Many people buy paper investments or financial products that have leverage (leverage means you are going into debt when you invest — often without knowing).
Paper investments are ones like Gold ETFs where you think you’re buying gold and then when you do your research you find out there’s no gold in sight. When things go bad in the financial markets like they did in 2008, these paper products can often be one big lie. The issuer of the ETF products says they have gold in their vault and then when the financial crisis hits you find out they don’t have enough gold for everyone.
How do you get around these paper products? You buy the real thing. If you want gold, then buy gold. If you want digital currencies, then buy them.
In 2008, a product known as collateralized debt obligations allowed bad debts to be packaged up with good debts and be sold off.
As a result, the buyers of these products (the banks that store your money and pension funds that invest for your retirement), required huge bailouts. This is why it’s often better to own the real thing than a product made up by a bearded dude in a pinstripe suit who is paying the lease on his Ferrari with the collapse of your finances.
Leverage products are the same. Right now an alarming number of people who are spending more time at home are investing in the stock market. The challenge is they are using products with leverage without knowing it. They are buying $10,000 dollars worth of shares with $2000 in cash and being told that the product has special powers and can produce higher returns.
Borrowing money to invest in stocks is like stealing money from your children’s future to buy yourself a new car today.
In my view, you either own a company like Amazon or you don’t. Everything else is murky and that puts your money at risk during uncertain times.

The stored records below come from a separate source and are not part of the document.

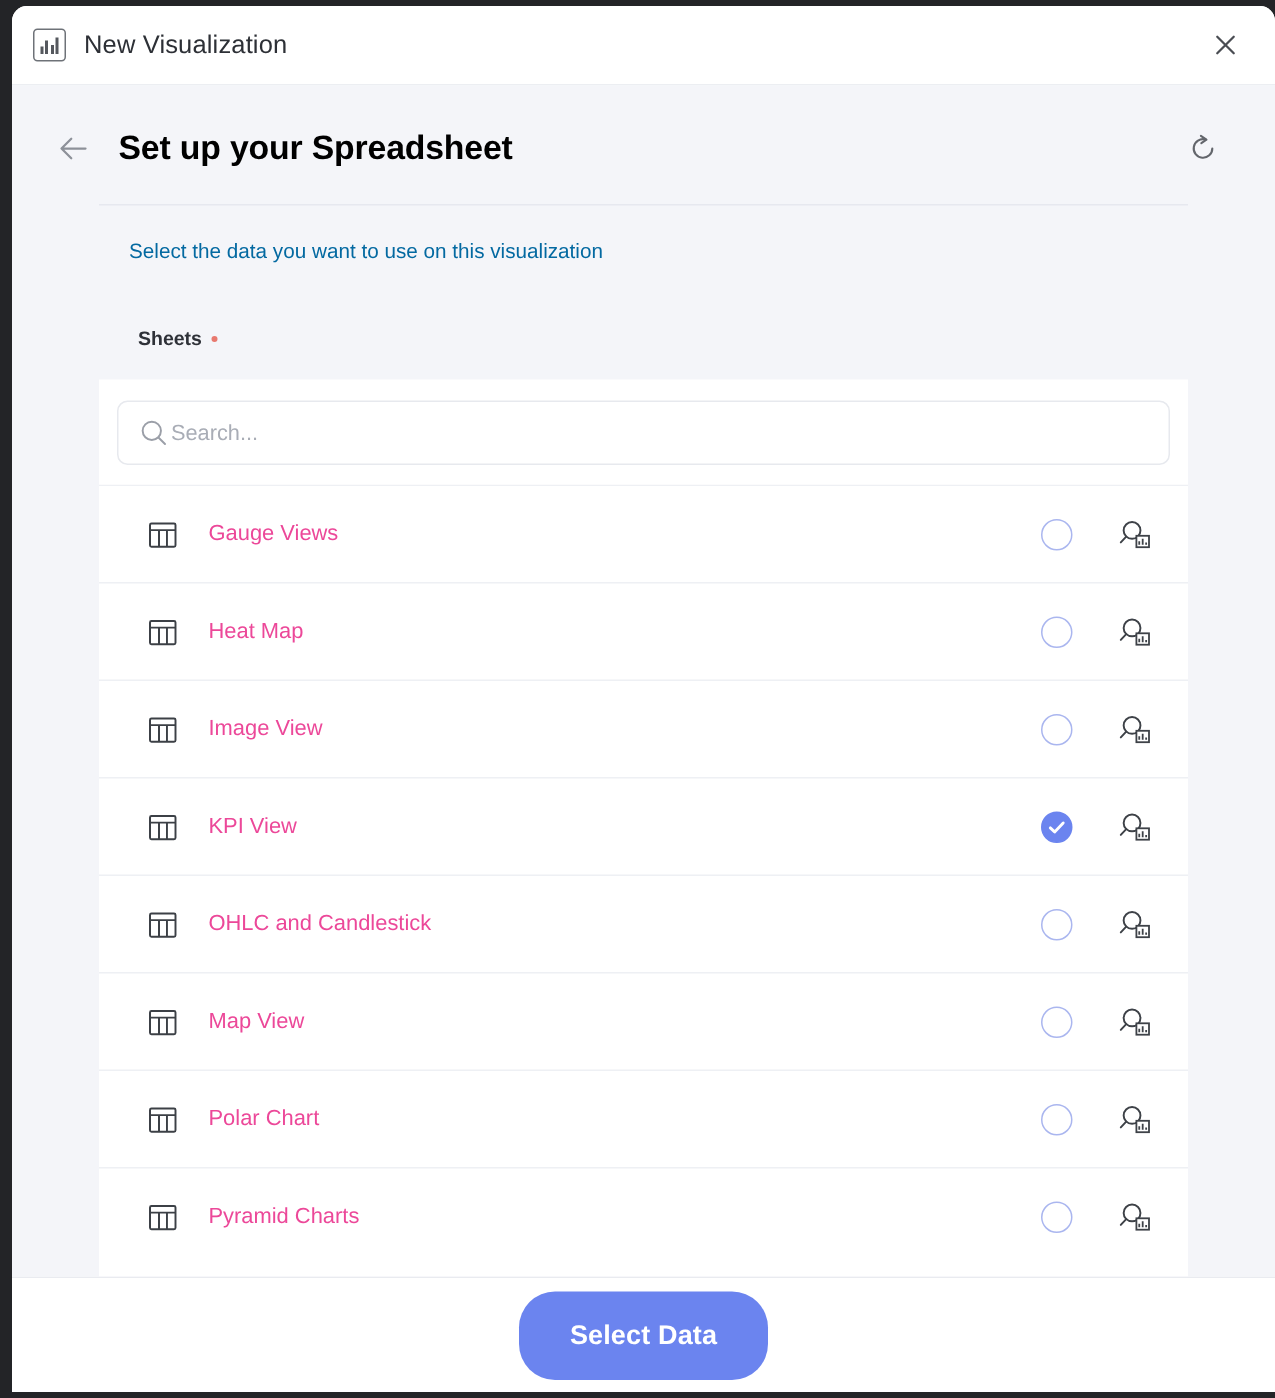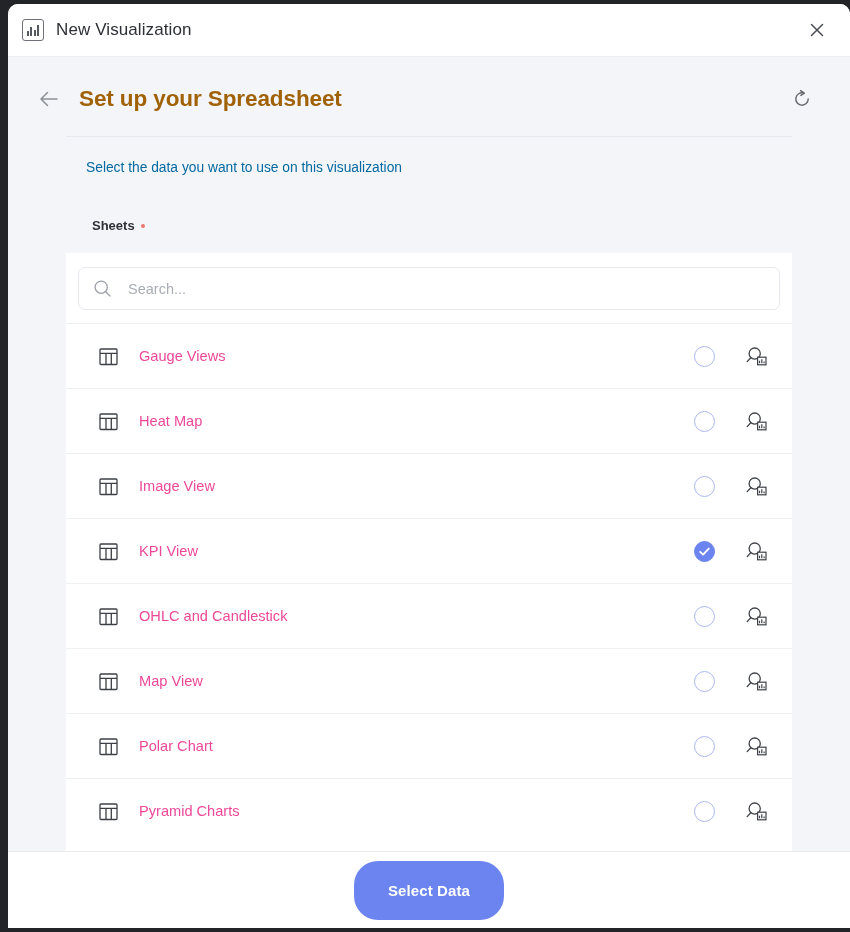"Set up your Spreadsheet" .page-title { color: #a16207 -> #000000 }
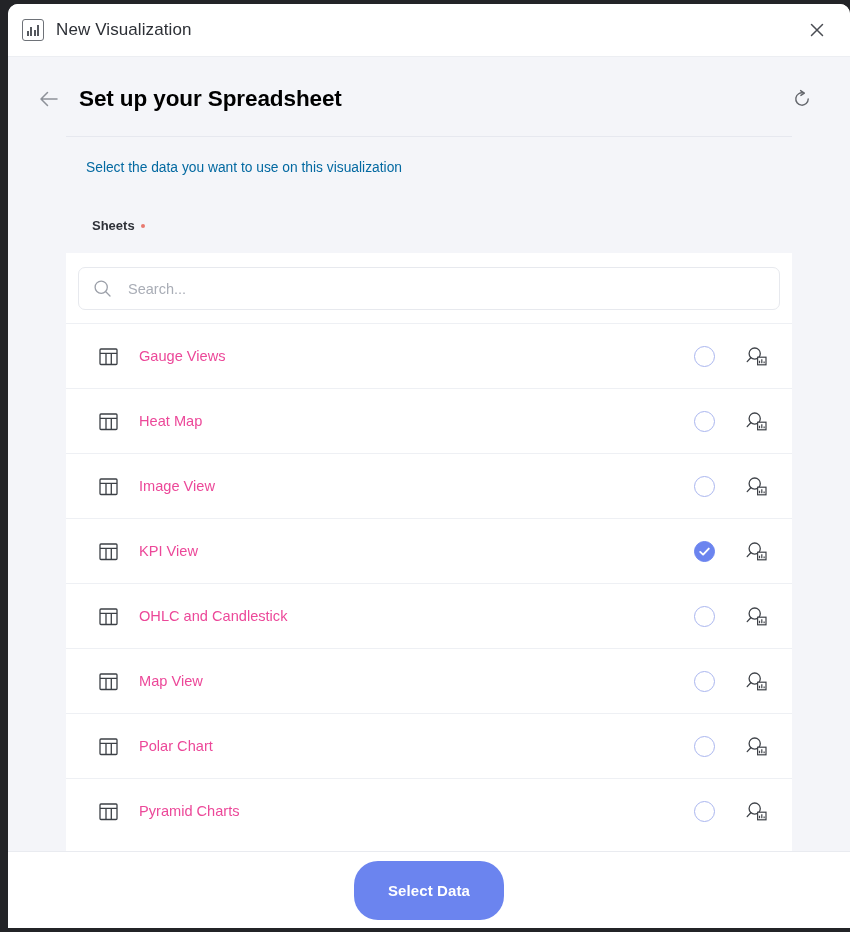"Search..." .search-input { margin-left: 14px -> none }
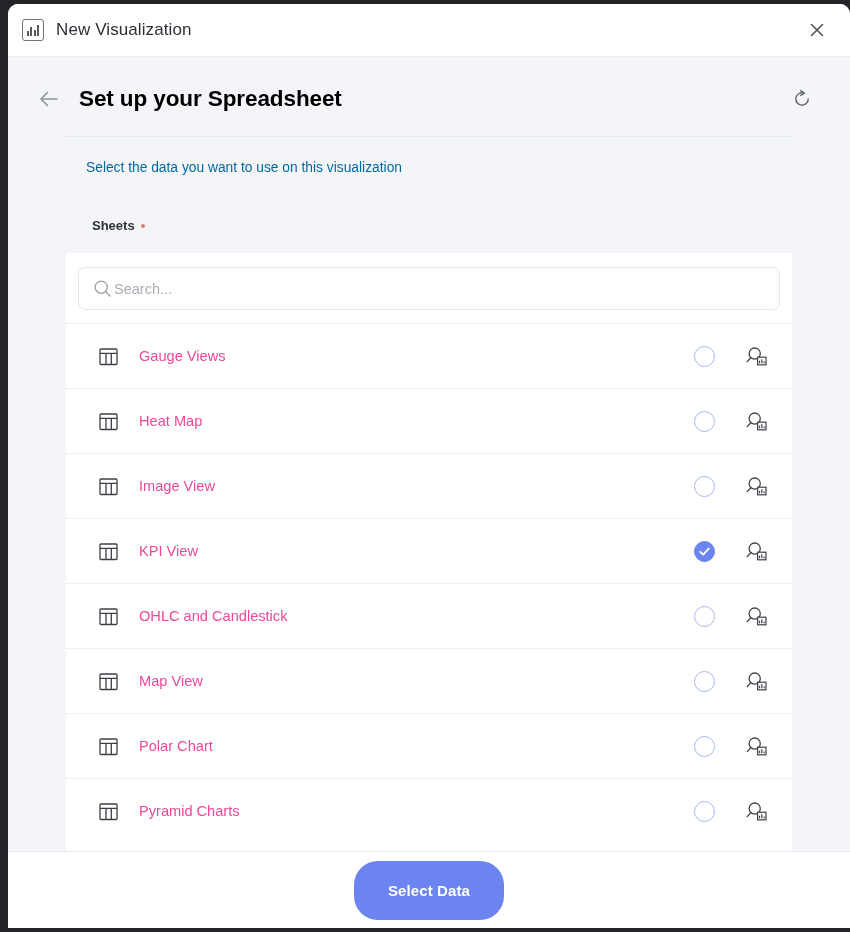"Select Data" .primary-btn { font-size: 15px -> 18px }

One solution: Dollar-Cost Averaging
This strategy is one I’ve been using for years. It’s the solution to a lot of the problems that investing in stocks brings about.
Rather than try to predict the prices of stocks, assume you’re always going to be wrong. Choose an amount of money to invest each month and stick to it.
You might decide to invest $1000 a month. Dollar-cost averaging means the buy price of stocks is averaged out over time. You might buy Amazon stocks, for example, today and pay $1500 USD each. Next month the economy might tank and the price could be $900 USD. Then the month after that Amazon stocks might rebound back to $1200 USD. The whole time the price is going up and down, you’re buying $1000 of stocks a month despite the price. Over time the price is averaged out and you get to protect yourself from the huge drops and take advantage of the highs.
You can use this strategy for other assets such as Gold, digital currencies, bonds, foreign exchange, commodities, etc.
You are probably not a professional trader in the stock market. If that is the case, dollar-cost averaging can be a strategy worth considering.
Or do nothing
You can choose to do nothing to. You can refuse to give in to the fear and not make crazy investment decisions during these uncertain times. You can play it safe and stay out of the stock market if you choose. Stocks are not going anywhere — you’ll always be able to buy them.
Stop trying to predict the bottom of the stock market. Bear traps, prolonged economic downturns, upside-down financial markets, and unpredictable events like a second wave of a virus can all wipe you out financially.
Your goal is not to predict the bottom of the stock market.
Your goal is to survive these uncertain economic times, stay safe, invest with less risk, thrive from sustainable investment returns, and enjoy life without too much financial stress.
Nobody can predict what is going to happen with the stock market and that’s your greatest investing advantage.